Collier (15 not out) was joined by Carroll and tasked with trying to keep Wanganui alive until stumps for the draw.
"We were all at sea," said Wanganui co-coach Rod Bannister. "The only positive thing we take out as a batting unit was yesterday. They were set, playing well, and negotiated the first five overs this morning."
Manawatu coach Mike Mason said Ben Mably made a very good catch on Steward to break up the key pair off the bowling of Isaac Harris.
The 17-year-old fast/medium pacer then went on to take his first five-wicket bag for Manawatu, while age-group Central Districts paceman Navin Patel, who had rescued his team with a well-taken 40 the day before, bagged four wickets.

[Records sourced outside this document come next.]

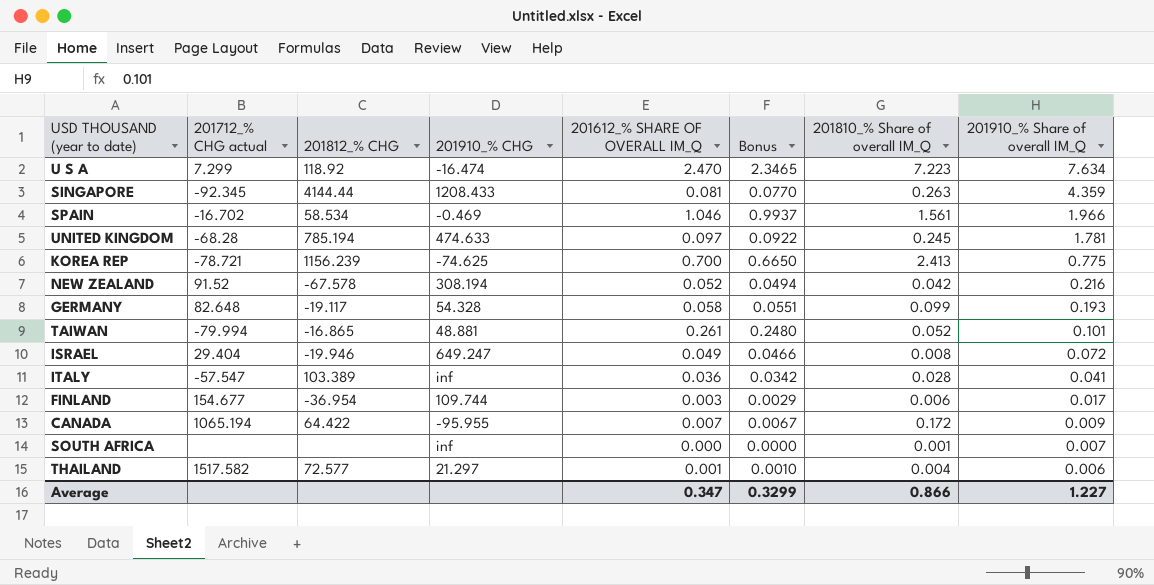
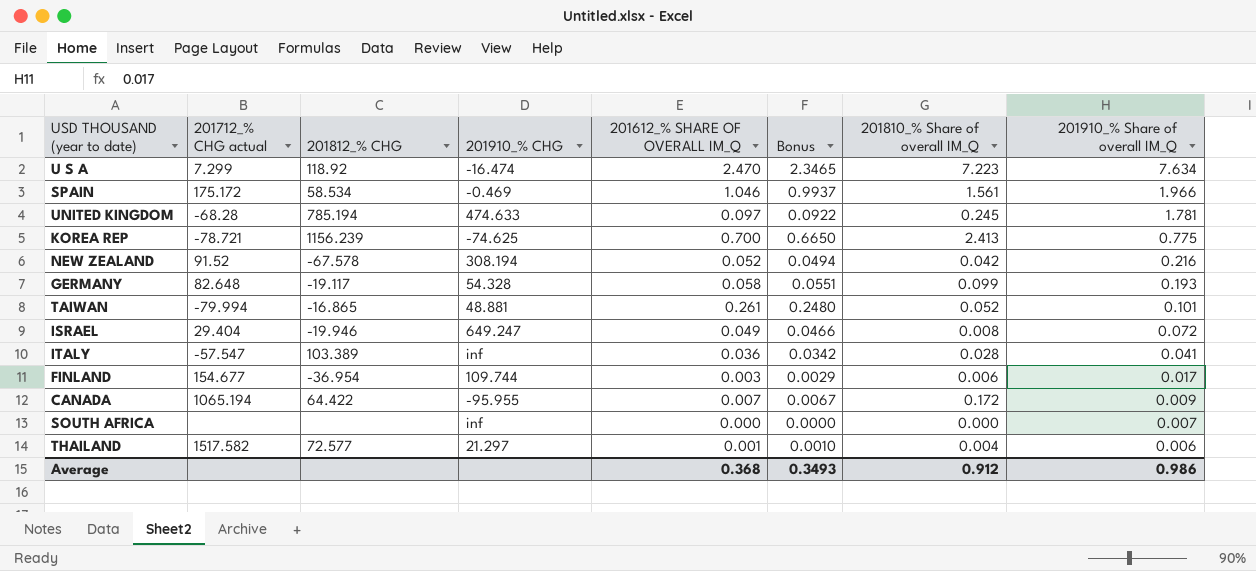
row SINGAPORE: -92.345 | 4144.44 | 1208.433 | 0.081 | 0.0770 | 0.263 | 4.359 -> none
SPAIN | 201712_% CHG actual: -16.702 -> 175.172
SOUTH AFRICA | 201810_% Share of overall IM_Q: 0.001 -> 0.000
Average | 201612_% SHARE OF OVERALL IM_Q: 0.347 -> 0.368
Average | Bonus: 0.3299 -> 0.3493
Average | 201810_% Share of overall IM_Q: 0.866 -> 0.912
Average | 201910_% Share of overall IM_Q: 1.227 -> 0.986

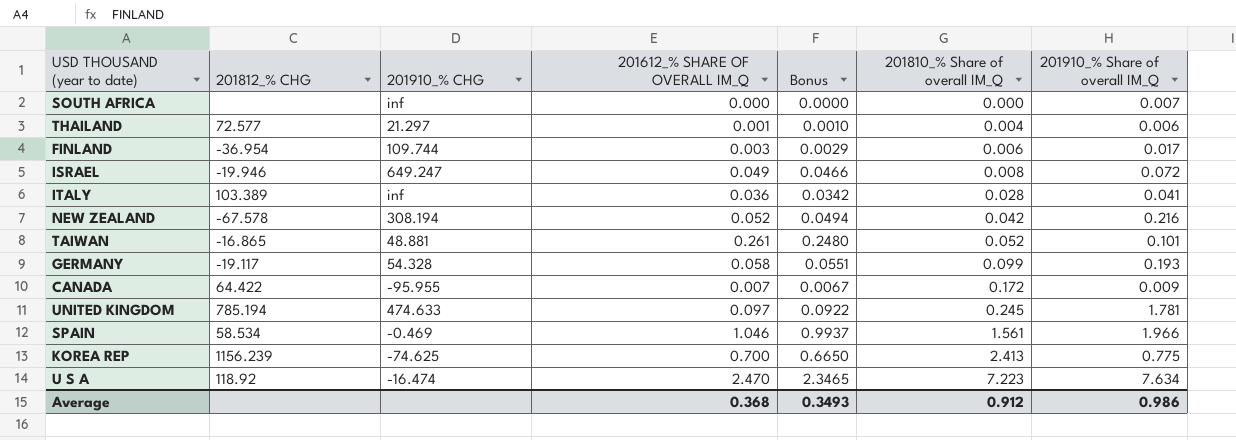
row order: 201910_% Share of overall IM_Q descending -> 201810_% Share of overall IM_Q ascending
column 201712_% CHG actual | position: 2 -> none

Lock and Collier nicked Harris deliveries to 'keeper Mitchell Renwick, Todd Inness played all around a straight one and was bowled, and Carroll got a close LBW shout against him.
Veteran Dominic Rayner's poor run with the bat continued with a duck, and while Sam O'Leary played a couple of signature aggressive shots in the tail, an innings that had been salvaged by the 70-run partnership the day before faded away, and with it team optimism.

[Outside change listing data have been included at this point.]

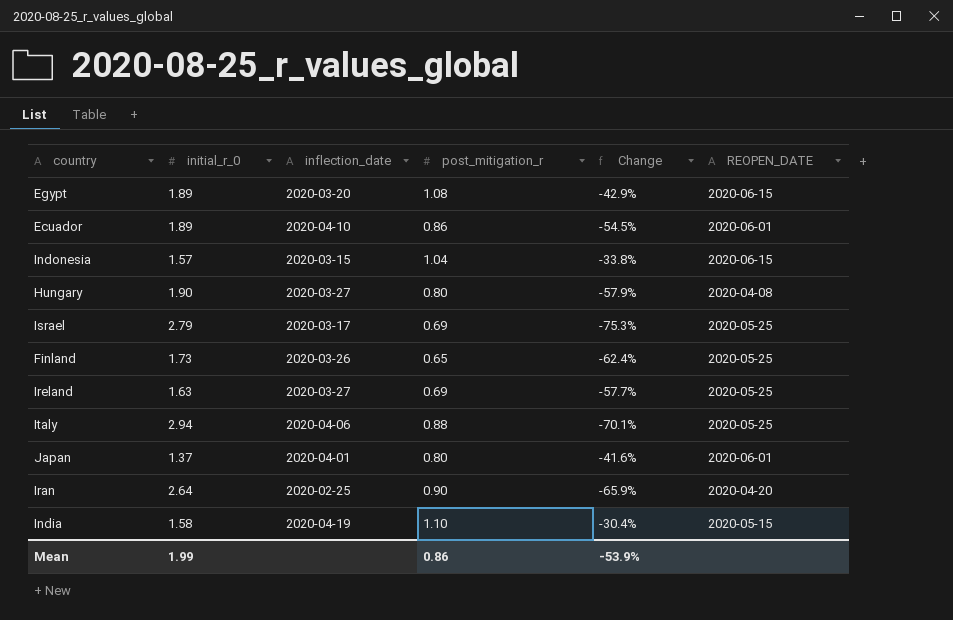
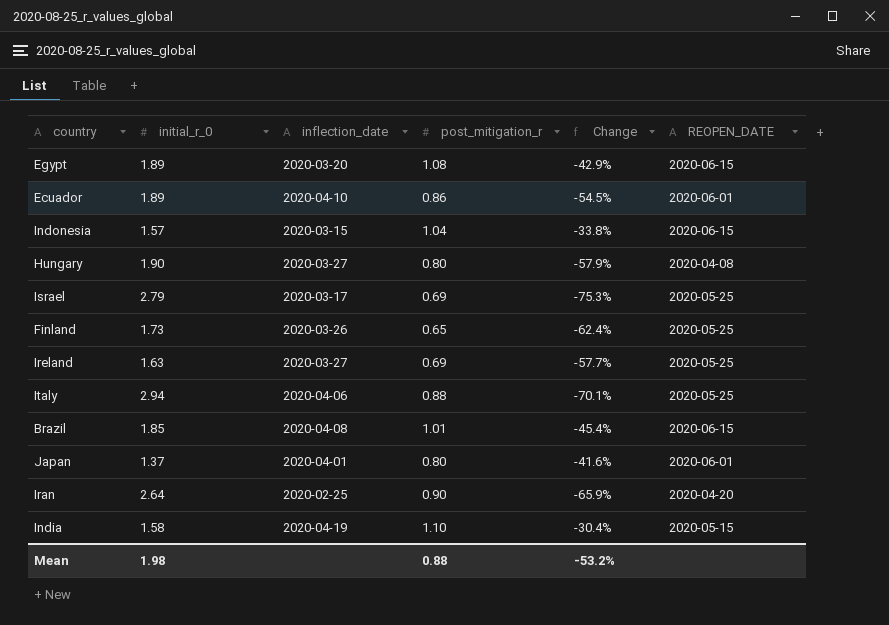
row Brazil: none -> 1.85 | 2020-04-08 | 1.01 | -45.4% | 2020-06-15
Mean | initial_r_0: 1.99 -> 1.98
Mean | post_mitigation_r: 0.86 -> 0.88
Mean | Change: -53.9% -> -53.2%

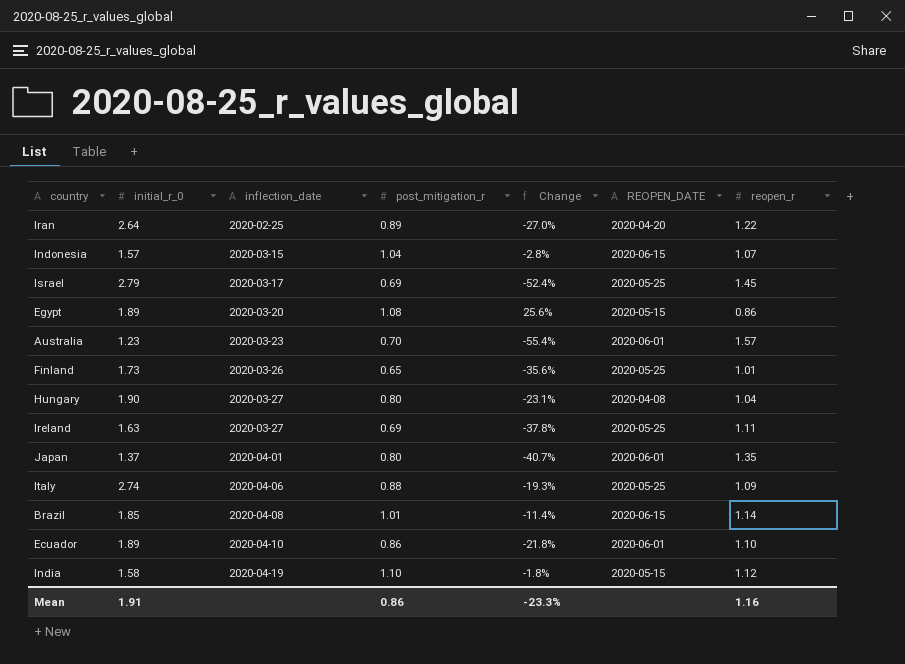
row order: none -> inflection_date ascending
column Change | formula: ([post_mitigation_r] - [initial_r_0]) / [initial_r_0] -> ([post_mitigation_r] - [reopen_r]) / [reopen_r]
column reopen_r | position: none -> 7
Iran | post_mitigation_r: 0.90 -> 0.89
Egypt | REOPEN_DATE: 2020-06-15 -> 2020-05-15
row Australia: none -> 1.23 | 2020-03-23 | 0.70 | -55.4% | 2020-06-01 | 1.57
Italy | initial_r_0: 2.94 -> 2.74
Mean | initial_r_0: 1.98 -> 1.91
Mean | post_mitigation_r: 0.88 -> 0.86
Mean | Change: -53.2% -> -23.3%

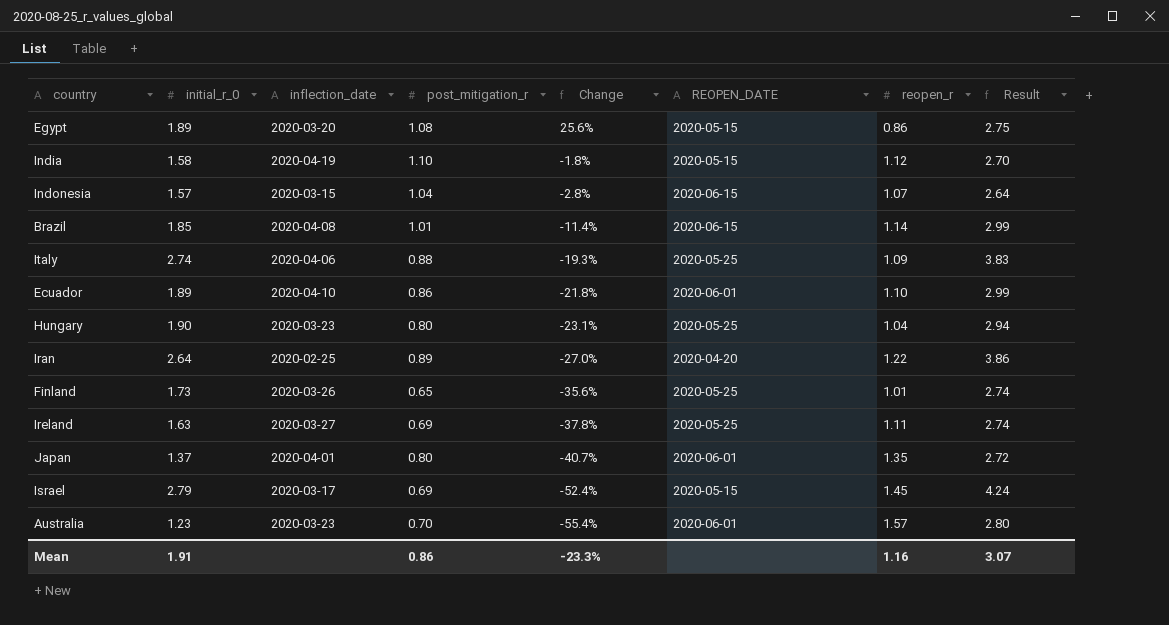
row order: inflection_date ascending -> Change descending
column Result | formula: none -> [initial_r_0] + [reopen_r]
Hungary | inflection_date: 2020-03-27 -> 2020-03-23
Hungary | REOPEN_DATE: 2020-04-08 -> 2020-05-25
Israel | REOPEN_DATE: 2020-05-25 -> 2020-05-15

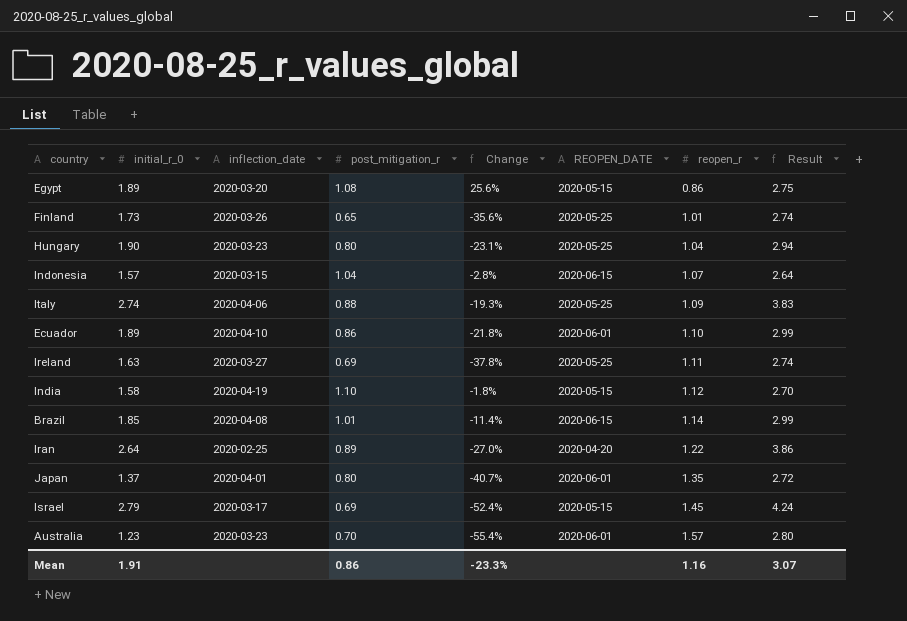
row order: Change descending -> reopen_r ascending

Bannister said 1, 2 and 6 in the batting order remain problematic.
The day before, it was a different story as Ryan Slight got Manawatu opener Luke Murray early, then picked up Renwick from a good LBW shout.

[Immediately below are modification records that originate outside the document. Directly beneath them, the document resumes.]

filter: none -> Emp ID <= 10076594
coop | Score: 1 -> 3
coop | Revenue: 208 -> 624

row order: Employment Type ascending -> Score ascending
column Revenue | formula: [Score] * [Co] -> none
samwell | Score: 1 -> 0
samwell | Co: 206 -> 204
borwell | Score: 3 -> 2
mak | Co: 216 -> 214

O'Leary, who had made Bannister frown with a loose ball being spanked to the boundary by dangerman Brynn Cleaver (43), immediately replied by breaking his castle for 68-3.
Collier was bowling tight spin and with Manawatu sitting at 97-5 after drinks, showed he could be an aggressive captain with four slips, gully, and just one off-side fielder.
Slight was drawing the batsmen to hit the odd chance through the air, while Ross Kinnerley was getting it straight and had a couple of LBW shouts.
From 147-8 however, Manawatu showed some pluck as Tim Richards (30) and Patel collected eight boundaries between them to take their team up to a defendable total.
After McIlraith, Lock, and Collier's departure, former CD age-group player Steward and veteran Carroll also collected eight boundaries between them and in reaching their 30s undefeated, earned warm applause at the close of play from their team-mates as the prospect of two 50s and a first-innings lead seemed all on for the morning.
But it proved a mirage as the all too frequent batting blues reared their ugly head again with seven wickets lost for only 34 more runs added.